◆ **Task**
Below are the records; copy every line in them that holds the string "text".

◆ **Exercise material**
________
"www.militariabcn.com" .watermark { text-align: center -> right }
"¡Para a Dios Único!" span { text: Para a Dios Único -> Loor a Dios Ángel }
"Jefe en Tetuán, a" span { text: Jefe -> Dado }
________
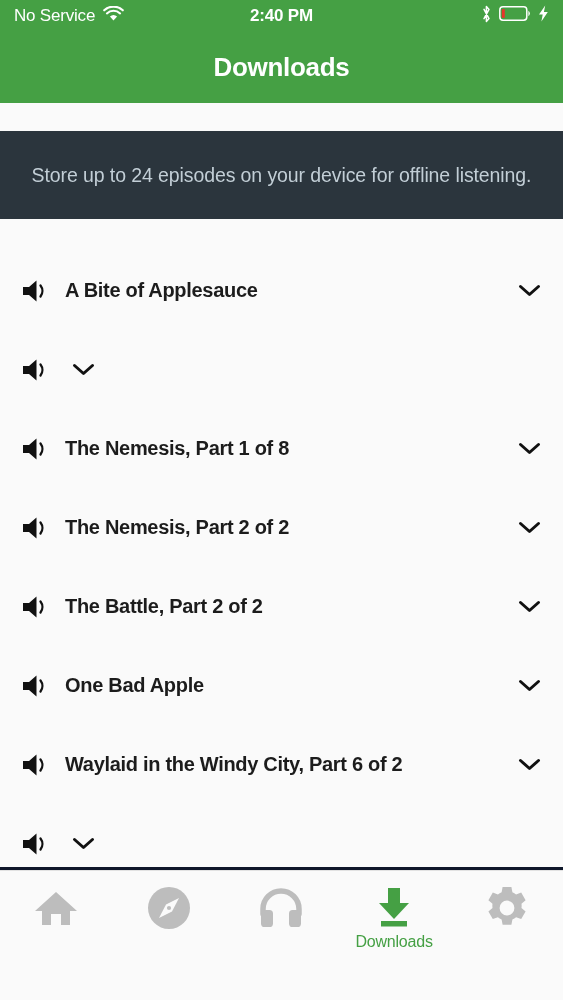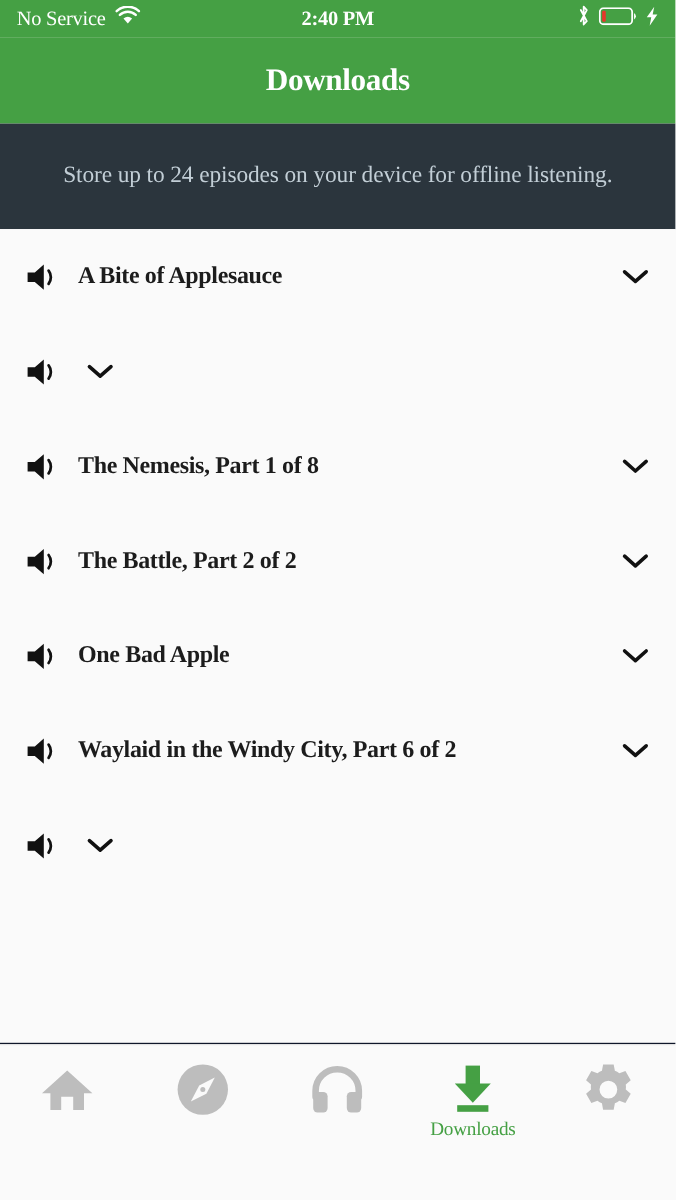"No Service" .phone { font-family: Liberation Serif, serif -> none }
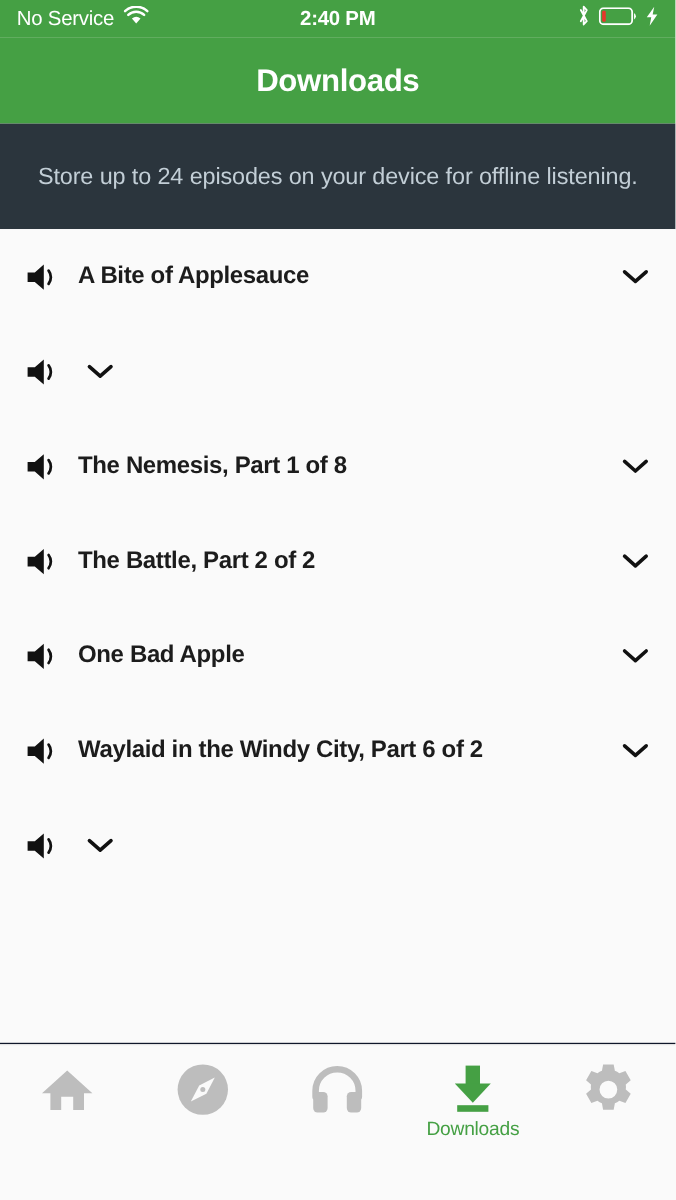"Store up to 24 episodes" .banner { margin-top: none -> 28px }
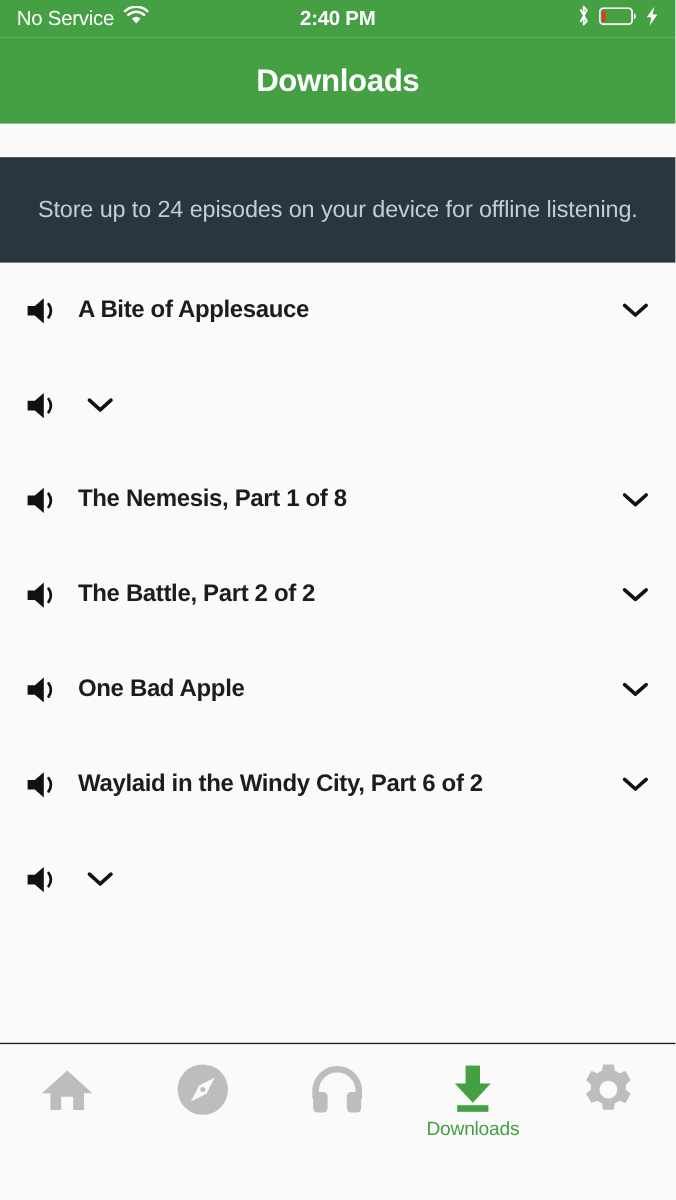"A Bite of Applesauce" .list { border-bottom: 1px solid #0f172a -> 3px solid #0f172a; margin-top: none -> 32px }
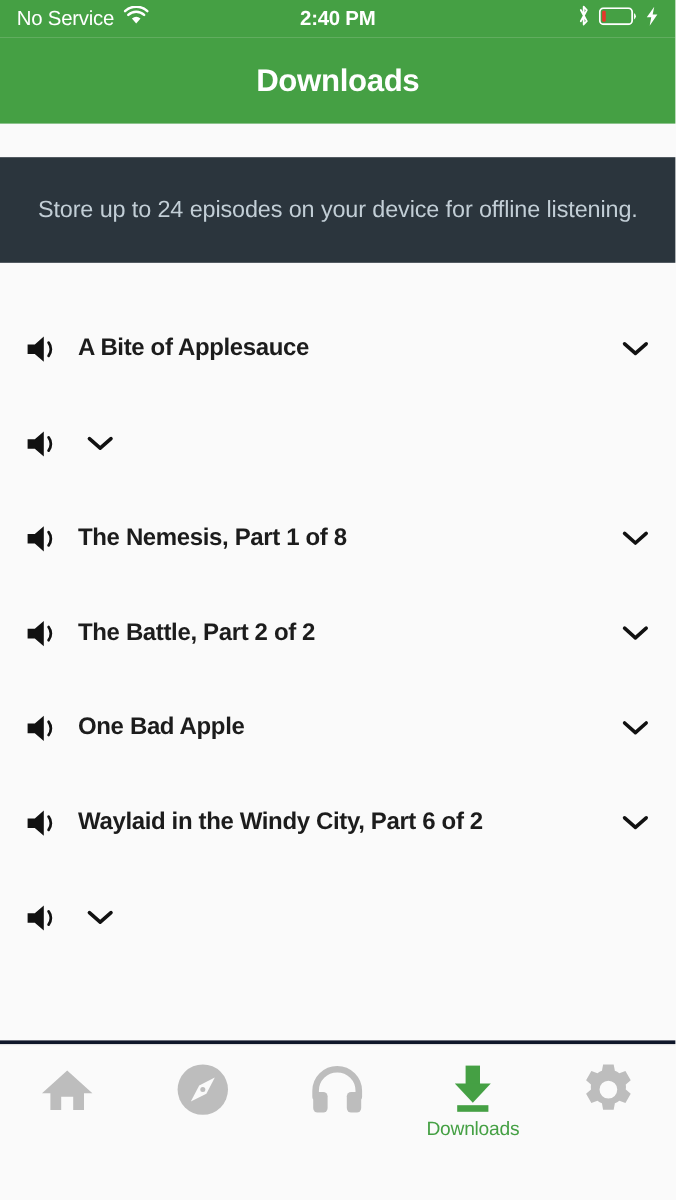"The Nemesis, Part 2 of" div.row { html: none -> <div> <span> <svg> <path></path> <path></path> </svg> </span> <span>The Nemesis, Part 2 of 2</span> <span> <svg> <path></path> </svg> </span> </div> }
________
◆ **Solved exercise**
"www.militariabcn.com" .watermark { text-align: center -> right }
"¡Para a Dios Único!" span { text: Para a Dios Único -> Loor a Dios Ángel }
"Jefe en Tetuán, a" span { text: Jefe -> Dado }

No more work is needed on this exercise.